饶是铁打的人, 就算心里面再是强韧,身体也经不住这么大的摧残。
所以这伤势怕是不好。
等到再验过苏珏的情况,气得许攸破口大骂。
“这伤口都崩开了!”
“还去吹雪淋雨,不要命啊!”
“得用多大的力啊,琴弦都断了,十个手指没一个是好的!”
“都烧成了这样?!!”
“这人是不怕死吗?”
许攸一顿输出,帐内没个一人敢出声。
李书珩和李明月对视了一眼,都没敢插嘴。
“还行吧,胸口上的伤没有发炎化脓已经实属万幸。”
“这手指再折磨一会怕是废了。”
“烧成这样,也是少见。
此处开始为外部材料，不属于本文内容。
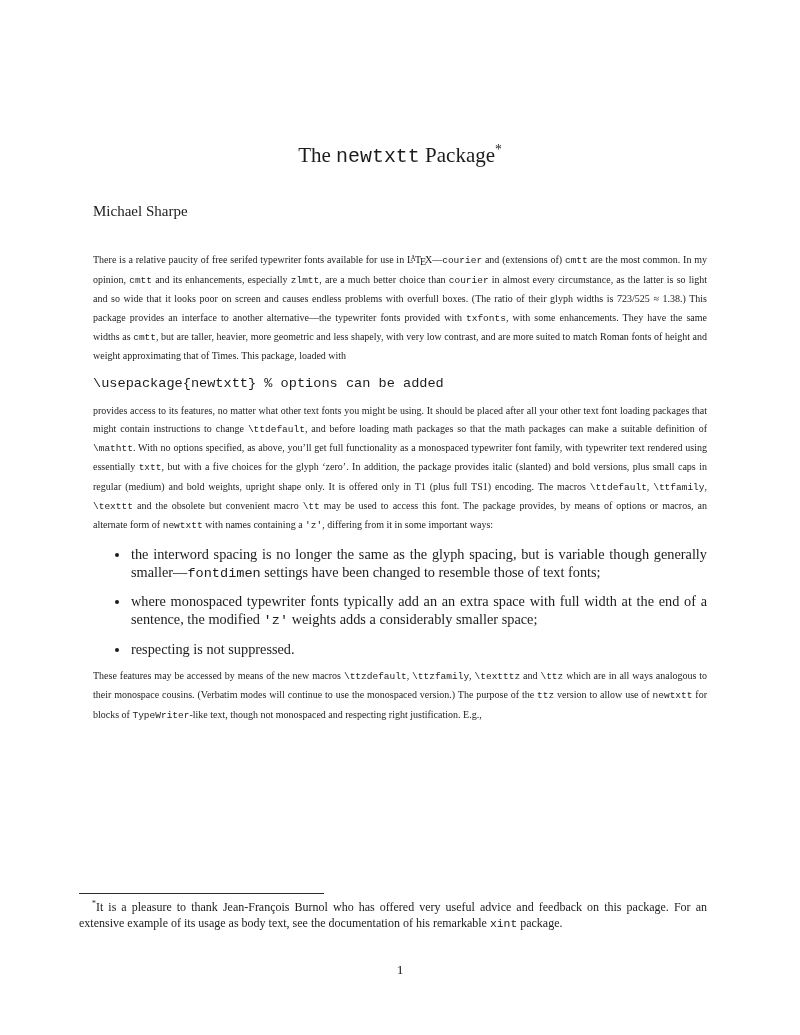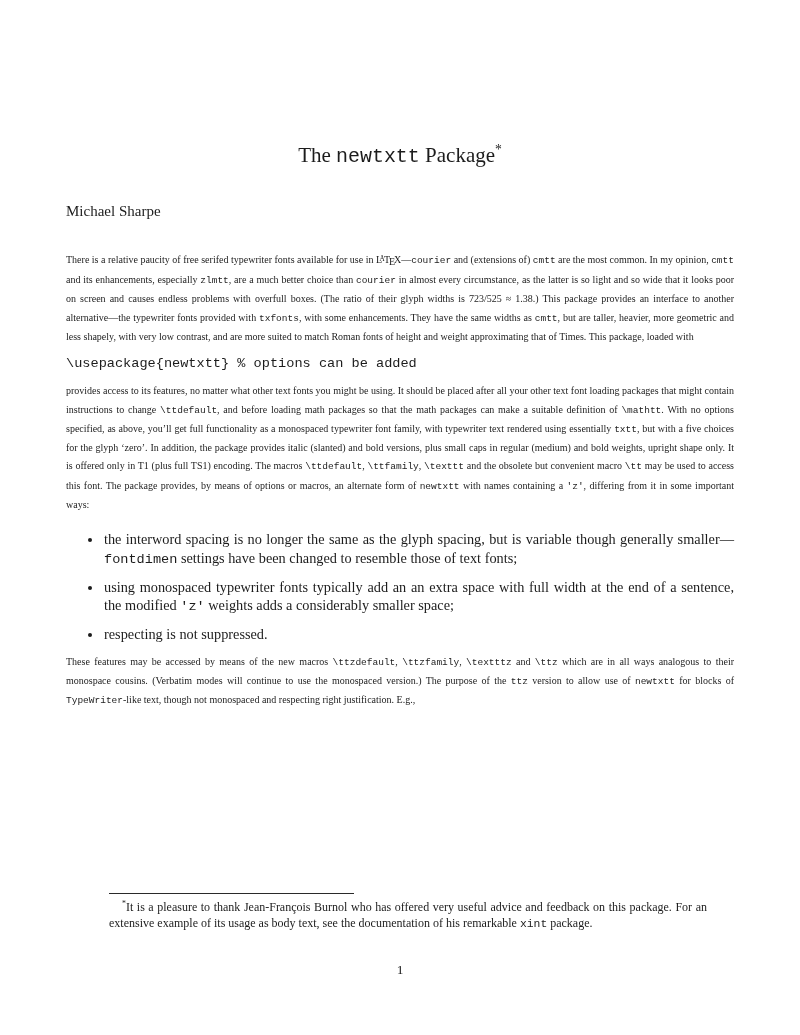--- a/index.html
+++ b/index.html
@@ -12,7 +12,7 @@
     font-family: "Liberation Serif", serif;
     overflow: hidden;
   }
-  .content { padding: 0 66px; }
+  .content { padding: 0 93px; }
 
   .doc-title {
     padding-top: 142px;

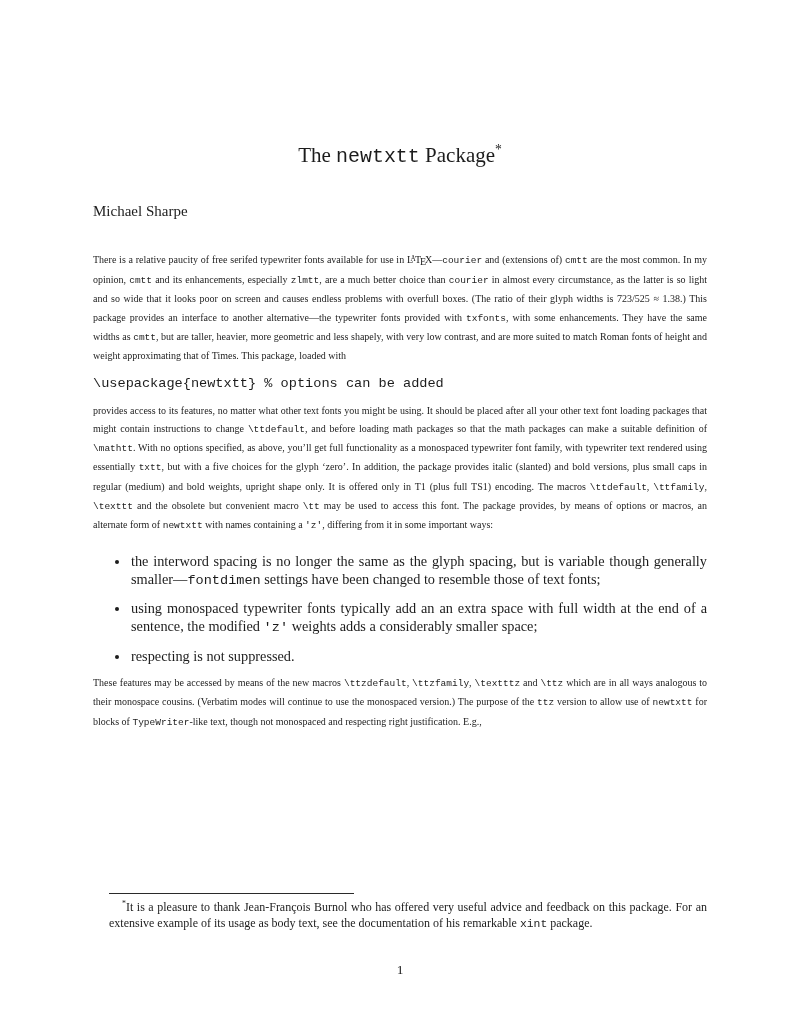--- a/index.html
+++ b/index.html
@@ -48,7 +48,7 @@
     white-space: pre;
   }
   ul.bullet-list {
-    margin: 16px 0 9px 0;
+    margin: 9px 0 9px 0;
     padding-left: 37px;
     font-size: 14.3px;
     line-height: 18.3px;

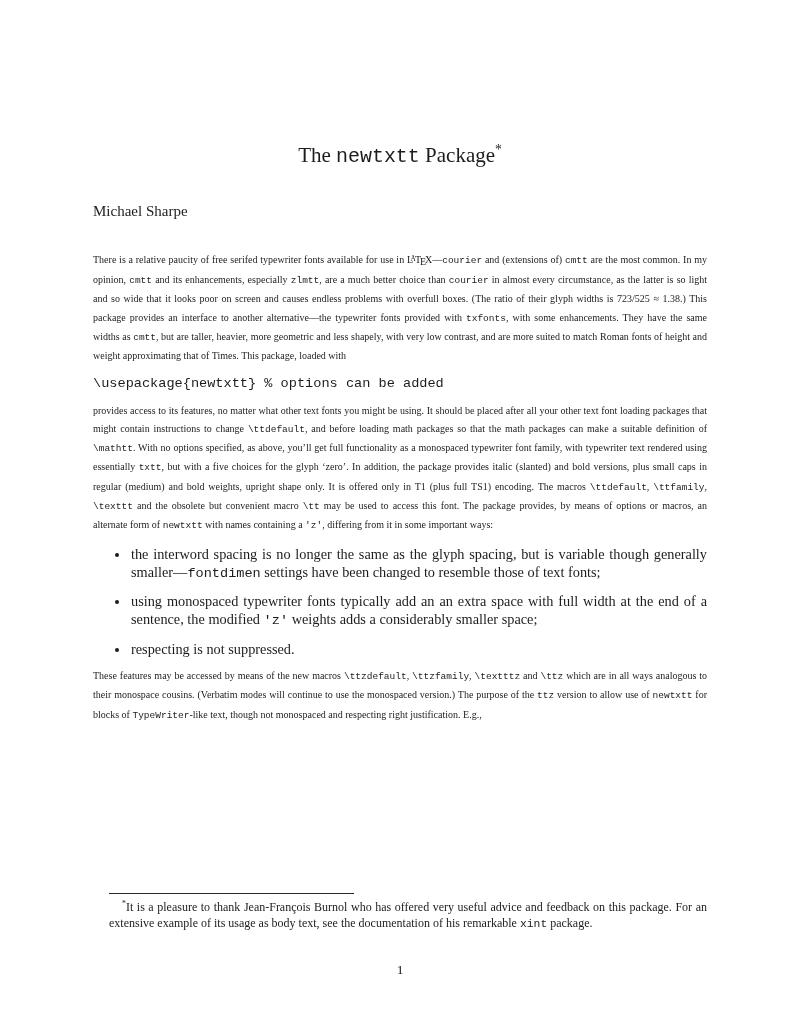--- a/index.html
+++ b/index.html
@@ -132,7 +132,7 @@
 
       <ul class="bullet-list">
         <li><span class="seg-rm">the interword spacing is no longer the same as the glyph spacing, but is variable though generally smaller—</span><span class="seg-tt">fontdimen</span><span class="seg-rm"> settings have been changed to resemble those of text fonts;</span></li>
-        <li><span class="seg-rm">using monospaced typewriter fonts typically add an an extra space with full width at the end of a sentence, the modified </span><span class="seg-tt">'z'</span><span class="seg-rm"> weights adds a considerably smaller space;</span></li>
+        <li><span class="seg-rm">where monospaced typewriter fonts typically add an an extra space with full width at the end of a sentence, the modified </span><span class="seg-tt">'z'</span><span class="seg-rm"> weights adds a considerably smaller space;</span></li>
         <li><span class="seg-rm">respecting is not suppressed.</span></li>
       </ul>
 

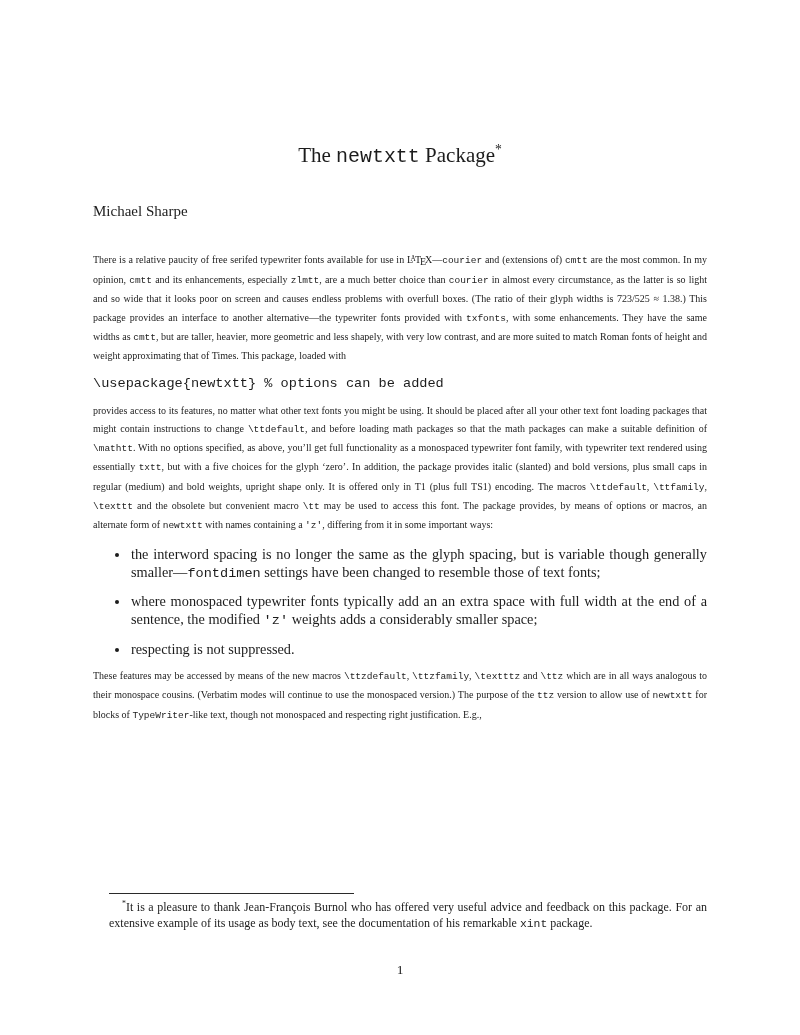--- a/index.html
+++ b/index.html
@@ -85,7 +85,7 @@
 
   .footnote-area {
     position: absolute;
-    left: 109px;
+    left: 79px;
     right: 93px;
     top: 893px;
   }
”
检查完毕,许攸的语气有些缓和,只是还黑着脸,一副生人勿近的模样。
他是真的将苏珏视做作朋友知己,所以才会气他如此作践自己的身体。
等他醒了就给他喝最苦的汤药。
许攸如是想。
“我去开药,你们照顾好他。”
不多时,许攸开了药,李书珩和李明月亲自去看火煎药。
陆羽去安排接下来的一切事宜,陆明则是留下来看顾着苏珏。
而接下来的三天,苏珏一直都处于昏迷之中,热度也是持续不退,烧得他整个人都是濒临惨白。
许攸嘴里骂骂咧咧,一碗药接着一碗药的灌,好歹是稳住了苏珏的伤势。